A "pharmaceutically acceptable vehicle" for therapeutic purposes is a physical example that can be administered to a subject. Pharmaceutically acceptable vehicles include pills, capsules, caplets, tablets, oral liquids, injections, sprays, aerosols, troches, dietary supplements, creams, lotions, oils, solutions, pastes, powders, vapors, or the pharmaceutically acceptable vehicle may be a liquid, but is not limited to these. An example of a pharmaceutically acceptable vehicle is a buffered isotonic solution, such as Phosphate Buffered Saline (PBS).

SUMMARY

It has been observed that some viral, bacterial or chemical damage to the lungs causes an initial inflammatory process that may lead to cytokine storms. For example, clinical signs of covd-19 are consistent with those observed in viral pneumonia, both of which may progress to ARDS episodes. These pulmonary changes may be responsible for both systemic and local immune responses leading to high inflammatory states. Patient mortality is suspected of being associated with a virus-driven cytokine storm similar to that seen in SARS-CoV-2 infection.

Cytokine storms are the result of severe immune responses, e.g. in the lung, as measured by high inflammatory marker (c-reactive protein, serum ferritin) levels and cytokine levels (IL-6, IL-2, IL-7, IL-10, GSCF, IP10, MCP1, MIP1A and tnfα) in plasma. The presence of higher levels of IL-2, IL-7, IL-10, GSCF, IP10, MCP1, MIP1A and TNF alpha in plasma of ICU patients compared to non-ICU patients suggests that the presence of high circulating cytokine levels correlates with disease severity. Thus, it is necessary to intervene at a higher level in the inflammatory cascade (i.e., eliminate the pro-inflammatory efferent pathways) to properly control the multimodal aspect of this inflammatory process.

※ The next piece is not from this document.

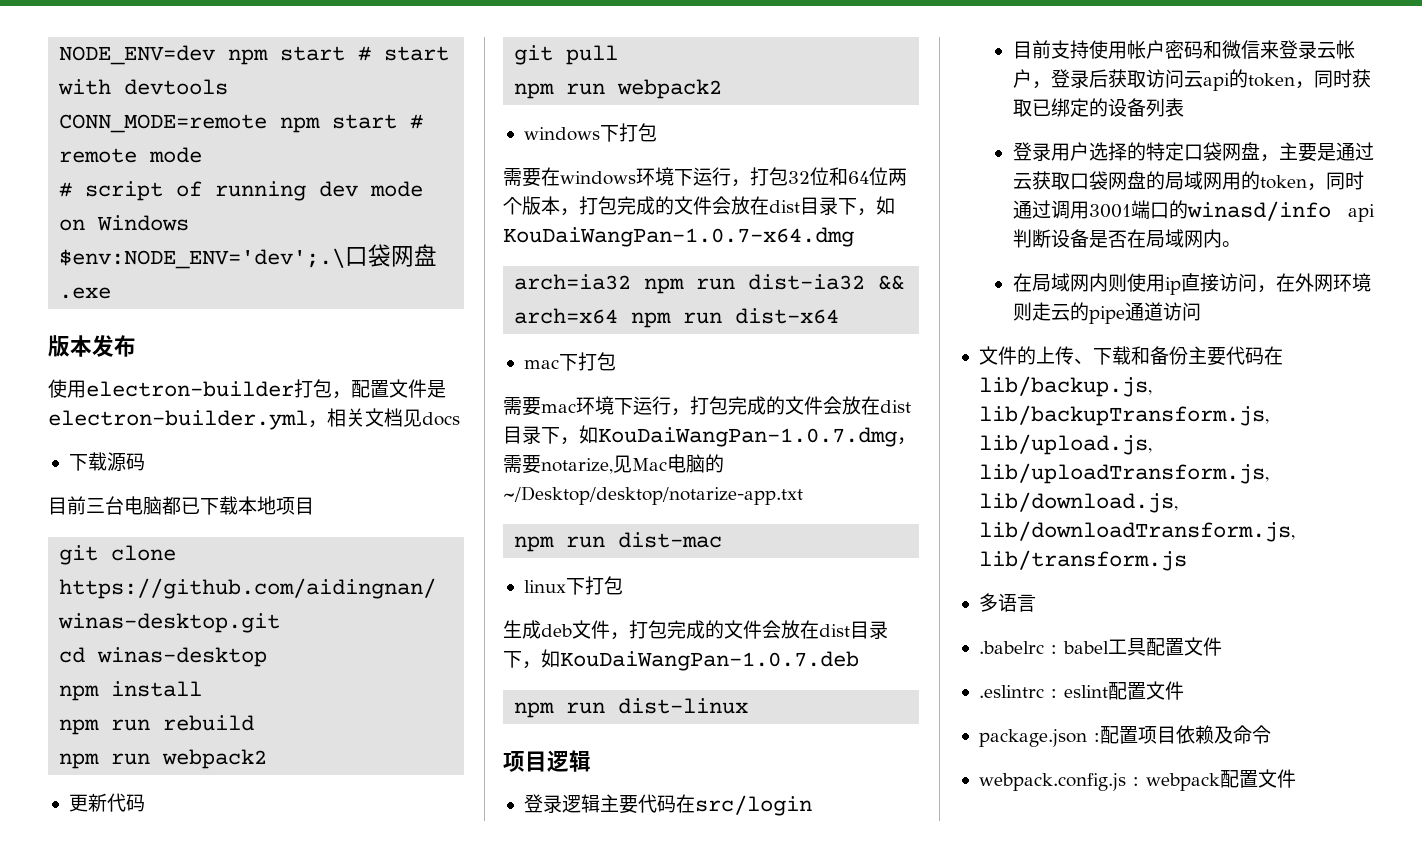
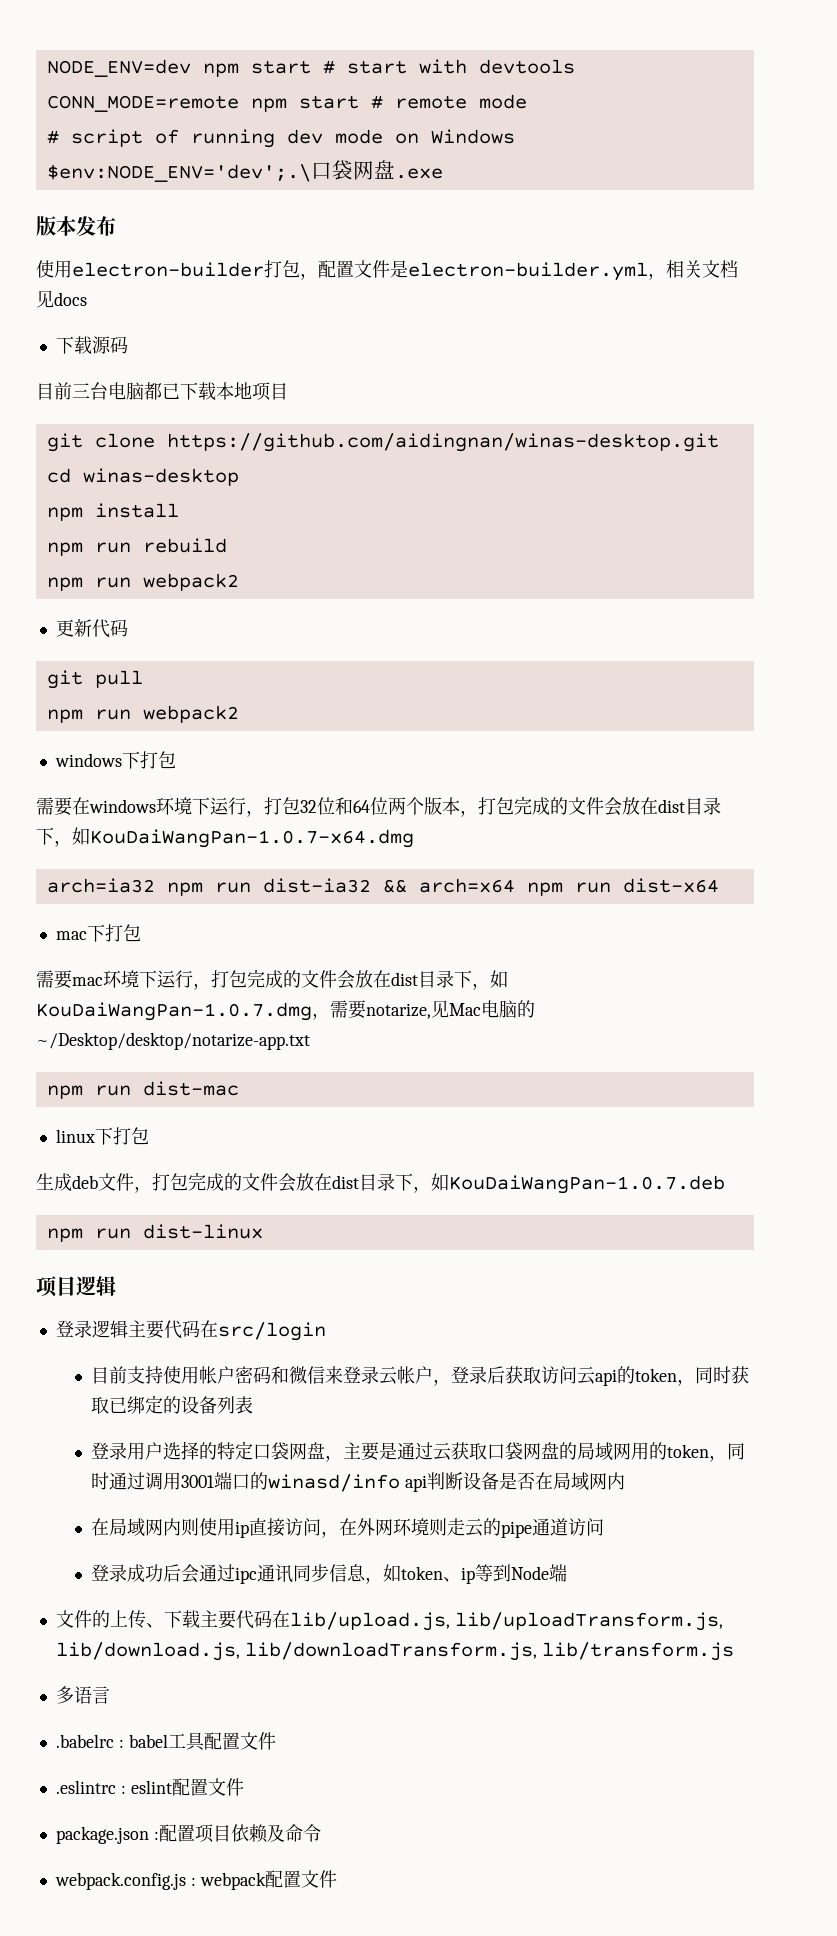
[1221,241,1241,247] 。 -> (625, 1481) none
(1201, 311) none -> [91,1564,568,1584] // 登录成功后会通过ipc通讯同步信息，如token、ip等到Node端
[1130,346,1283,366] [978,376,1152,397] [978,405,1269,426] 和备份主要代码在lib/backup.js, lib/backupTransform.js, -> [199,1610,290,1629] 主要代码在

The incidence, severity and mortality-related underlying physiological events of disease can be explained by the involvement of the TRPV 1-expressing neuronal system (afferent/efferent neurons). TRPV1, a transient receptor potential cation channel subfamily V member 1 (also known as vanilloid receptor-1 (VR 1)), is a multimeric cation channel expressed primarily in nociceptive primary afferent neurons (Cateina et al (1997) Nature 389:816-824; tominaga et al (1998) neurons (Neuron) 21:531-543).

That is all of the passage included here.